We can easily look up that $p(|z| \gt 2.263) \approx 0.024$: we reject the null hypothesis that $\tau_b$ = 0 in the population at α = 0.05 but not at α = 0.01.

Kendall’s Tau - Confidence Intervals

Confidence intervals for $\tau_b$ are easily obtained from JASP. The screenshot below shows an output example.

Kendall’s Tau With Confidence Interval In Jasp Output

We presume that these confidence intervals require sample sizes of N > 10 but we couldn't find any reference on this.
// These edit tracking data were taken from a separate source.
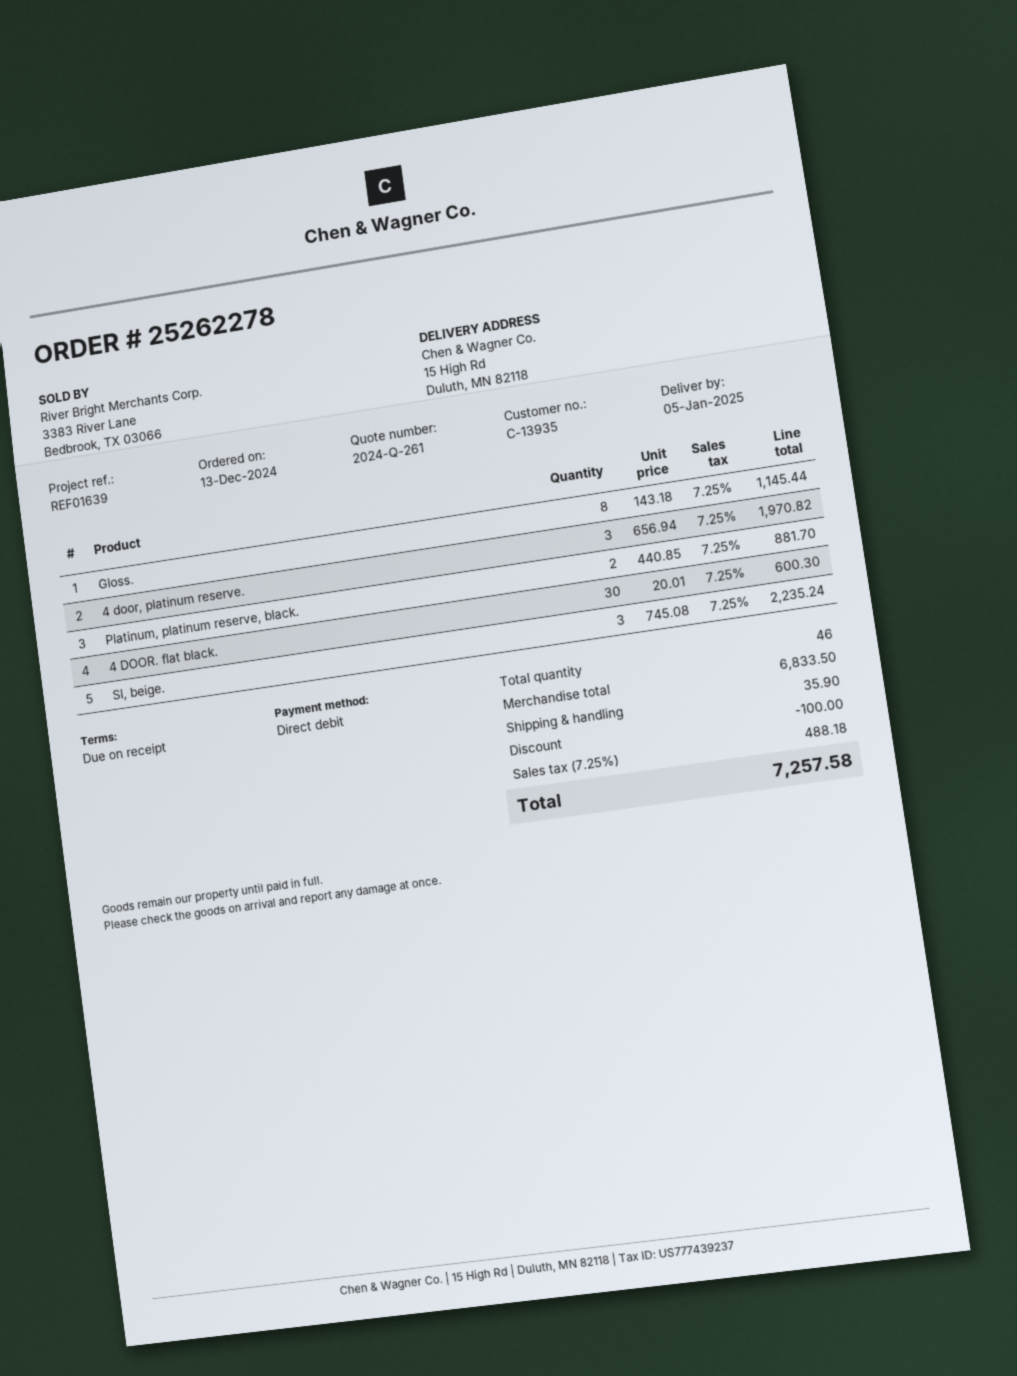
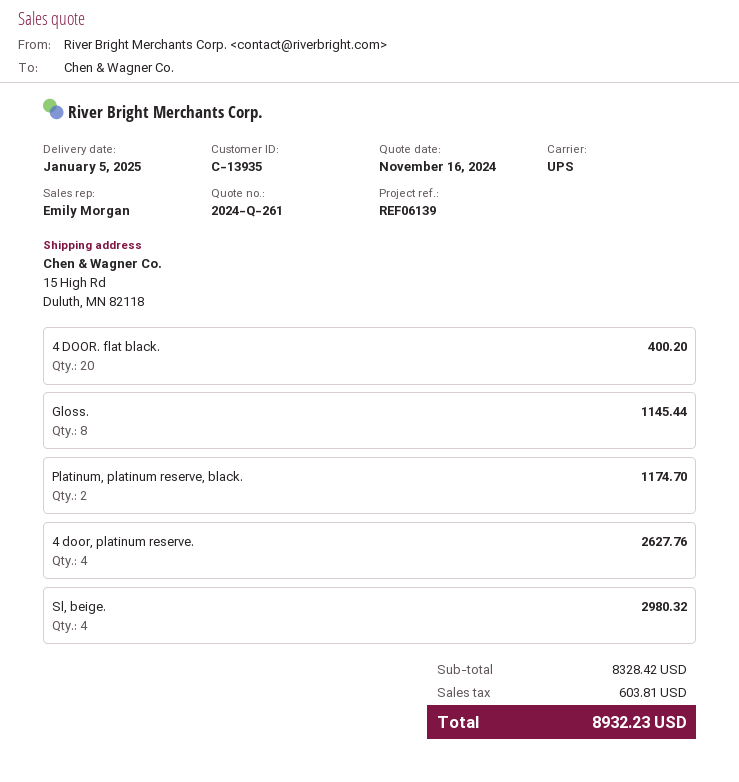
reference: REF01639 -> REF06139
4 door, platinum reserve.: 3 for 1970.82 -> 4 for 2627.76
Platinum, platinum reserve, black.: 2 for 881.70 -> 2 for 1174.70
4 DOOR. flat black.: 30 for 600.30 -> 20 for 400.20
Sl, beige.: 3 for 2235.24 -> 4 for 2980.32
subtotal: 6833.50 -> 8328.42
discount: 100.00 -> none
shipping: 35.90 -> none
tax: 488.18 -> 603.81
total: 7257.58 -> 8932.23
Kendall’s Tau versus Spearman Correlation

Kendall’s Tau serves the exact same purpose as the Spearman rank correlation: both indicate to which extent 2 ordinal or quantitative variables are monotonously related. So which is better? Some general guidelines are that

the statistical properties -sampling distribution and standard error- are better known for Kendall’s Tau than for Spearman-correlations. Kendall’s Tau also converges to a normal distribution faster (that is, for smaller sample sizes). The consequence is that significance levels and confidence intervals for Kendall’s Tau tend to be more reliable than for Spearman correlations.
absolute values for Kendall’s Tau tend to be smaller than for Spearman correlations: when both are calculated on the same data, we typically see something like $|\tau_b| \approx 0.7\cdot |R_s|$.
Kendall’s Tau typically has smaller standard errors than Spearman correlations. Combined with the previous point, the significance levels for Kendall’s Tau tend to be roughly equal to those for Spearman correlations.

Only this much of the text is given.